Leave out the pictures and repeat the entries below verbatim.

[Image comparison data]
============

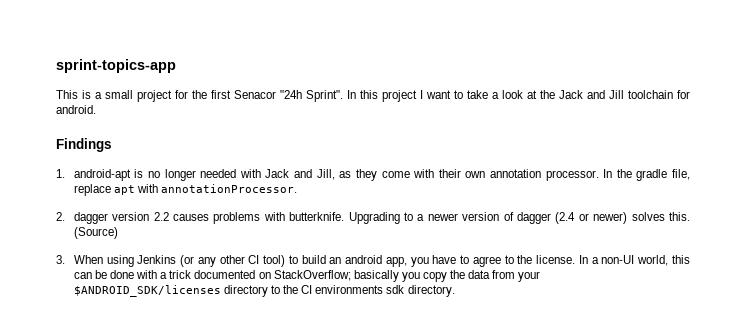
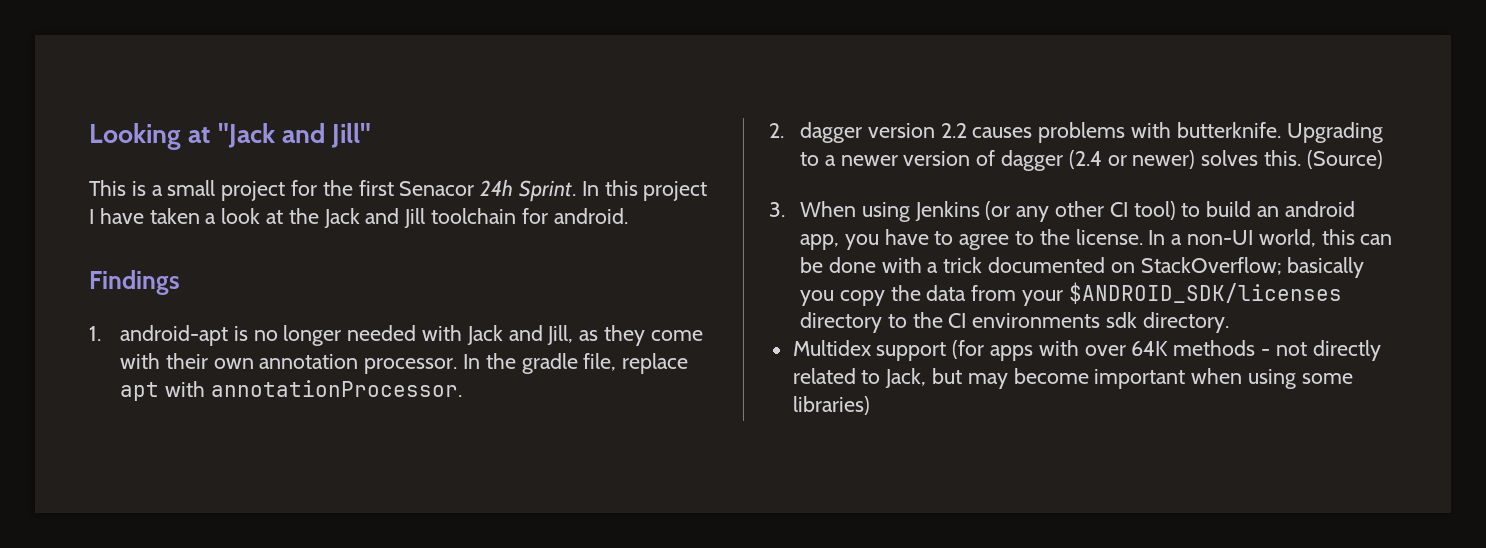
[56,59,176,73] sprint-topics-app -> [89,123,372,150] Looking at "Jack and Jill"
[280,90,343,102] "24h Sprint". -> [480,179,577,202] 24h Sprint.
[426,90,488,99] want to take -> [99,208,200,224] have taken
(455, 291) none -> [792,340,1381,361] [792,368,1353,389] [792,396,870,415] // Multidex support (for apps with over 64K methods - not directly related to Jack, but may become important when using some libraries)

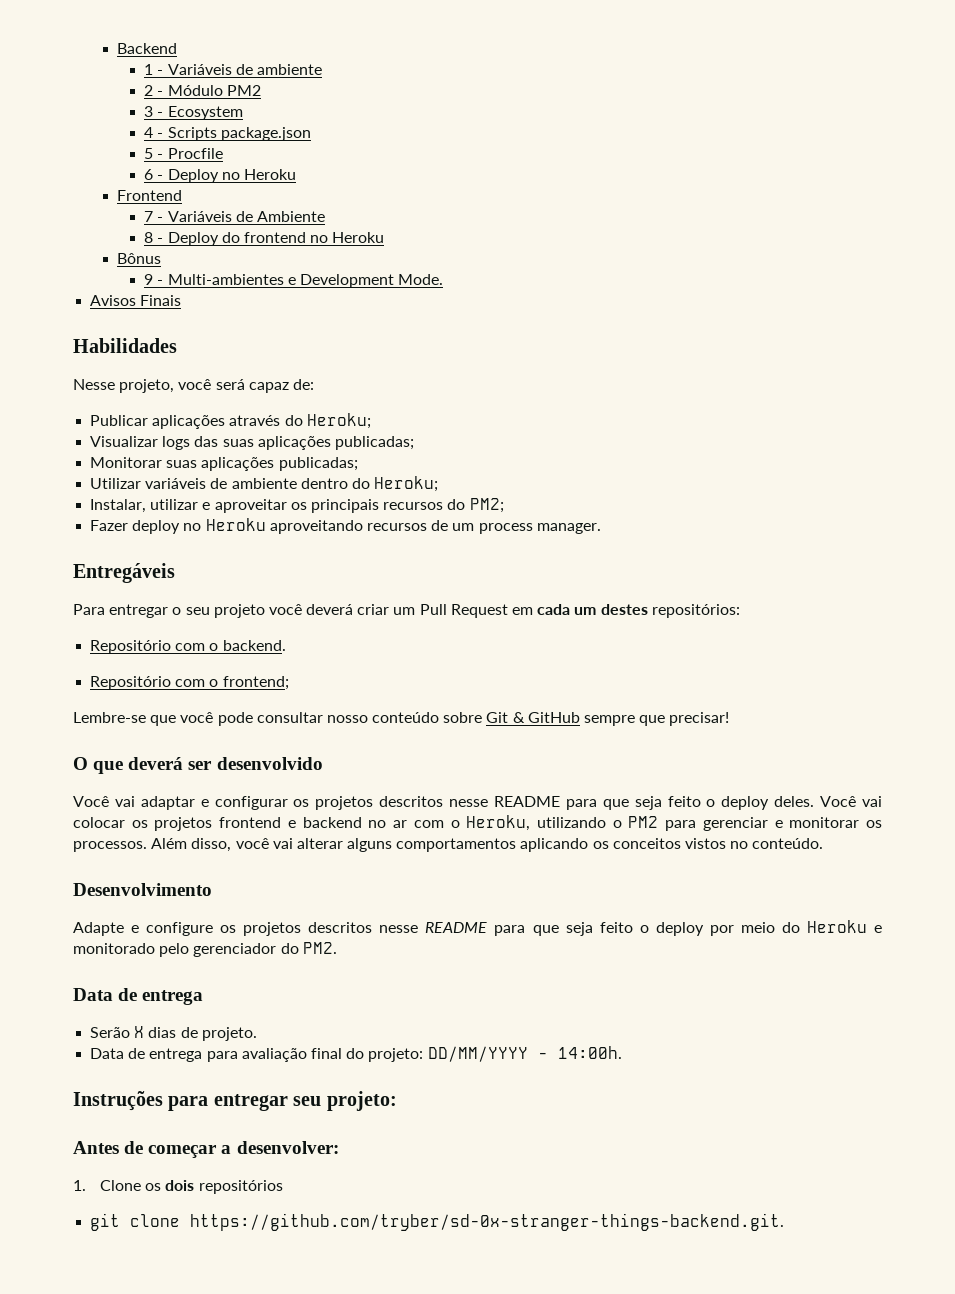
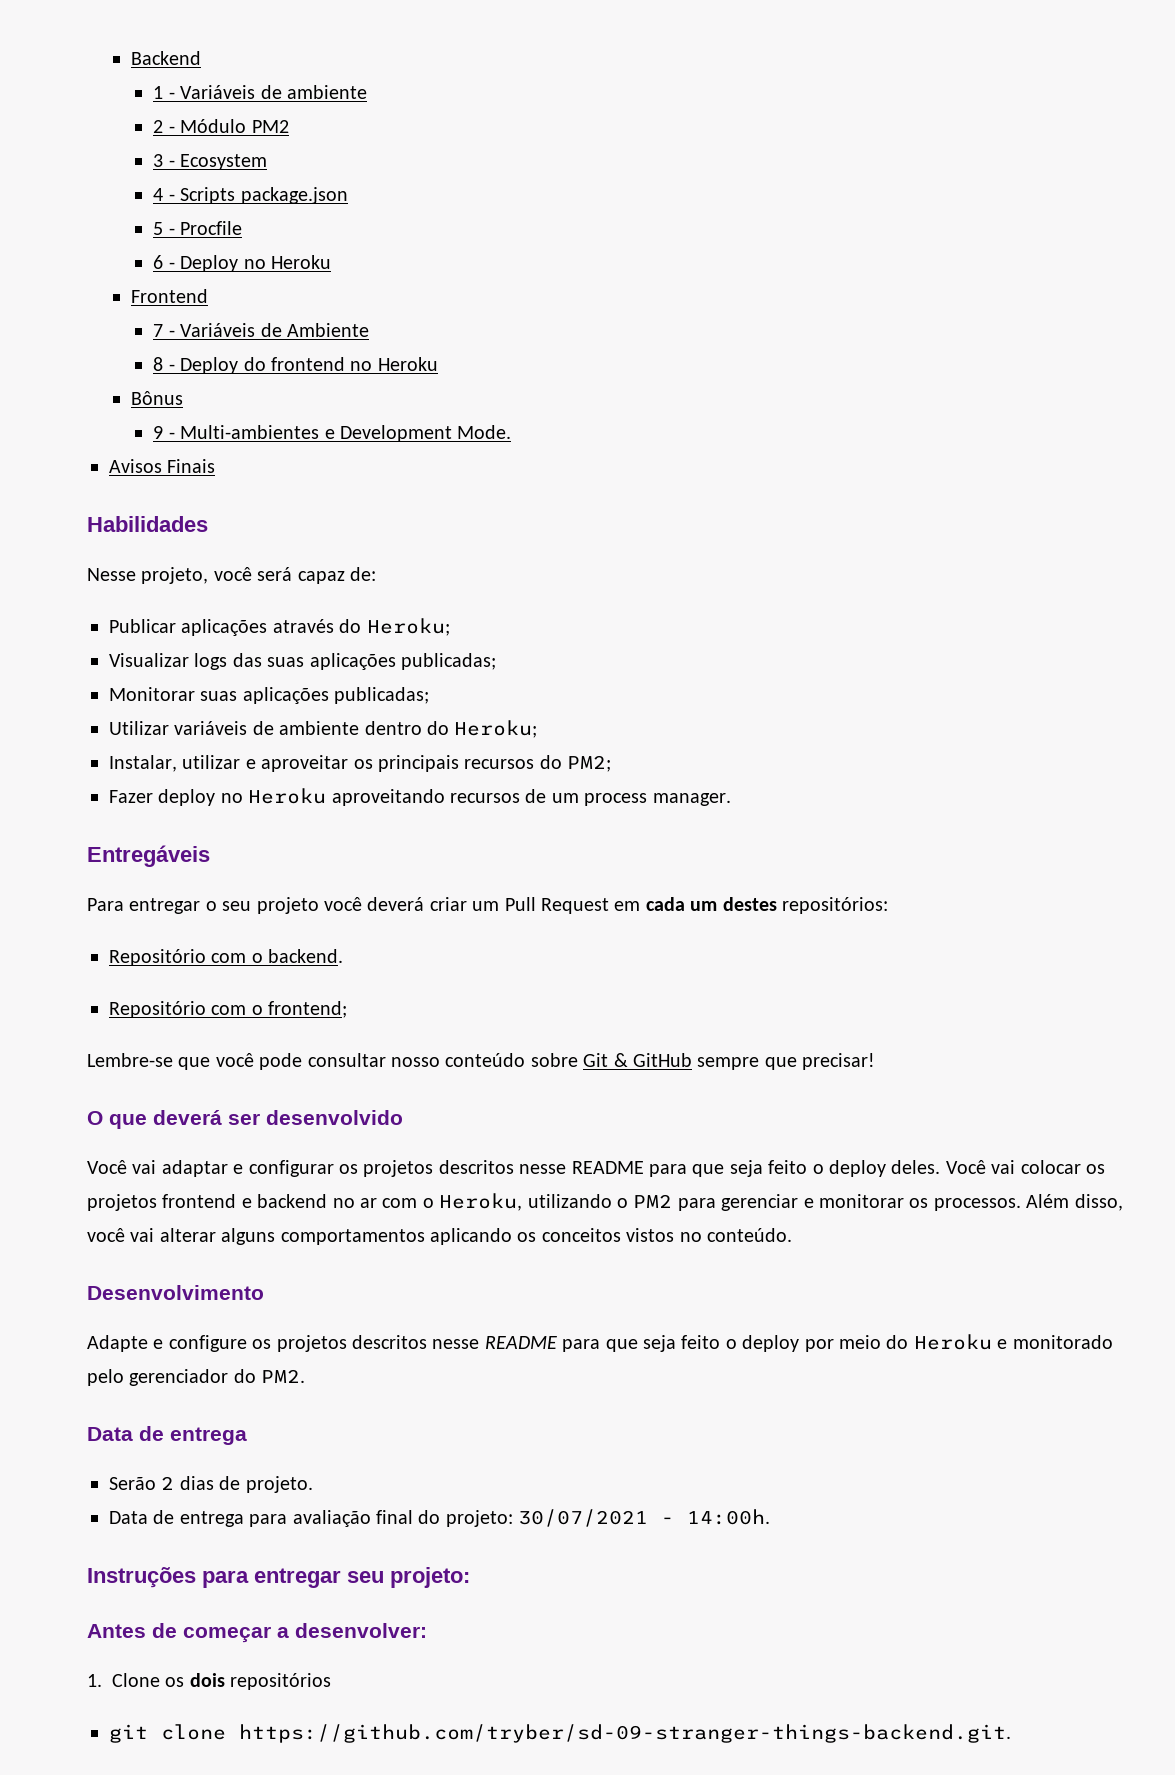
[134,1026,145,1038] X -> [161,1476,175,1490] 2
[427,1046,528,1062] DD/MM/YYYY -> [518,1509,649,1527] 30/07/2021
[190,1213,785,1231] https://github.com/tryber/sd-0x-stranger-things-backend.git. -> [239,1724,1011,1743] https://github.com/tryber/sd-09-stranger-things-backend.git.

============

#### [Written solution]
[56,59,176,73] sprint-topics-app -> [89,123,372,150] Looking at "Jack and Jill"
[280,90,343,102] "24h Sprint". -> [480,179,577,202] 24h Sprint.
[426,90,488,99] want to take -> [99,208,200,224] have taken
(455, 291) none -> [792,340,1381,361] [792,368,1353,389] [792,396,870,415] // Multidex support (for apps with over 64K methods - not directly related to Jack, but may become important when using some libraries)

[134,1026,145,1038] X -> [161,1476,175,1490] 2
[427,1046,528,1062] DD/MM/YYYY -> [518,1509,649,1527] 30/07/2021
[190,1213,785,1231] https://github.com/tryber/sd-0x-stranger-things-backend.git. -> [239,1724,1011,1743] https://github.com/tryber/sd-09-stranger-things-backend.git.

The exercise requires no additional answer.